Well I cannot believe that my apt is tomorrow. It has taken so long to get here yet all of a sudden it is here and i have no questions ready   Will get my pen and paper ready tomorrow. By the sounds of it the clinic are really busy so I guess I will not get to go on my next af but the one after - poop. Oh well will defo know tomorrow. Hope we dont have to wait too long.

Will catch up tomorrow


----------



## miriam7 (Aug 8, 2007)

good luck for morning trickynic   and good luck sugar hope you can start soon


----------



## Taffy Girl (Feb 8, 2008)

Nic - good luck for EC today  

Sugar - hope your appointment goes well and that you are able to start tx soon 

Hello everyone else
x


----------



## PixTrix (Aug 20, 2008)

Loads of luck today Nic  

Hope you get fitted in soon Sugar, good luck.

Ok remind me lol is it Jules and Sam still jabbing at the mo, poss jk1? Good luck.

And the rest of you appoints close now.

Thanks Shelle, I think getting a feb/march thread would be really helpful to try and keep track again!


----------



## kara76 (Dec 14, 2004)

sugar cant wait to hear how your appointment goes

nic half and hour and you will be in having your lovely eggs collected woo hoo


----------



## Ravan (Apr 4, 2008)

Jule..................waiting
millimags.........planning 26th Jan........follow up 4th April
Mel..................down regging 27th Jan.......e/t wk beginning 1st march.
Sarah..............treatment  starts 19th march
Sam................e/c 2nd Feb
Trickynic..........e/c 1st Feb
Sugar..............planning 1st Feb
Ravan.............planning 3rd Feb
Queenie.........planning/consultant ? 4th Feb
Jules...............Baseline 5th Feb
Cardifflaura....follow up 11th Feb....deivf 12th July
Helen.............planning 25th Feb
Pix.................planning 1st March
JK1.................planning 9th March




Ffydd.......OTD 7th Feb

hope that helps pix  

Good luck today Nic & Sugar.

Shelley could we have this list on the new thread please


----------



## PixTrix (Aug 20, 2008)

Jule..................waiting
millimags.........planning 26th Jan........follow up 4th April
Mel..................down regging 27th Jan.......e/t wk beginning 1st march.
Sarah..............treatment  starts 19th march
Sam................e/c 2nd Feb
Trickynic..........e/c 1st Feb
Sugar..............planning 1st Feb
Ravan.............planning 3rd Feb
Queenie.........planning/consultant ? 4th Feb
Jules...............Baseline 5th Feb
Cardifflaura....follow up 11th Feb....deivf 12th July
Helen.............planning 25th Feb
JK1.................planning 9th March

Thanks Ravan that great   How are you and Sam?

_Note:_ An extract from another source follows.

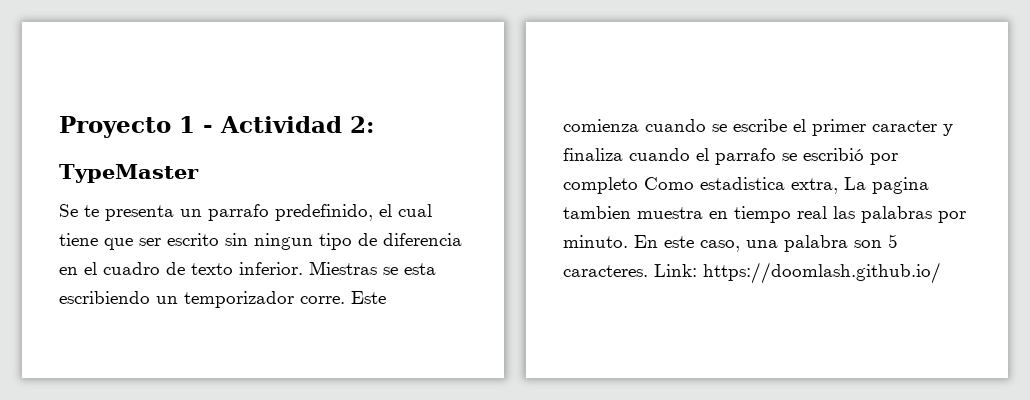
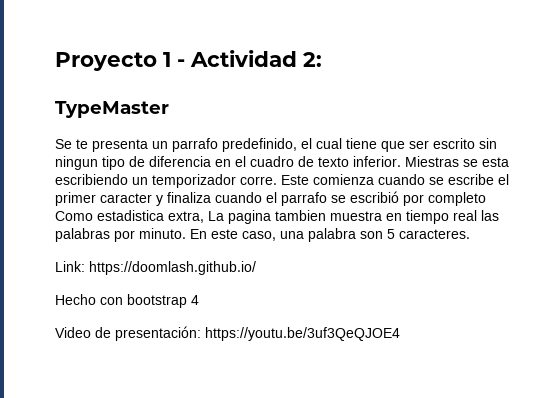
(648, 271) none -> (470, 234) //
(941, 273) none -> [55,294,199,308] [55,326,400,341] // Hecho con bootstrap 4 // Video de presentación: https://youtu.be/3uf3QeQJOE4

I have removed myself off the list, will be cancelling my planning until I know what is happening with lap.


----------



## mimi41 (Feb 28, 2008)

Loads of luck Nic, Sugar and anyone else doing stuff today

Ravan good luck for your appointment this week


----------



## trickynic (Nov 3, 2009)

Hi all

Just got back from the hospital. EC went well and I got 20 eggs! Also DH's sperm sample was the best yet so keeping fingers crossed  
I was awake during EC and vaguely remember talking a lot of jibberish about Katherine Jenkins or something   Feeling quite sore now so have taken co-codemol. Have to go back in tomorrow for blood test but as I have had only mild symptoms of OHSS, I'm feeling quite positive about ET later this week!

DH has just stocked the cupboard full of hibernation foods for the rest of the week for me. Also my lovely colleagues in work have lent me an abundance of soppy films to watch. 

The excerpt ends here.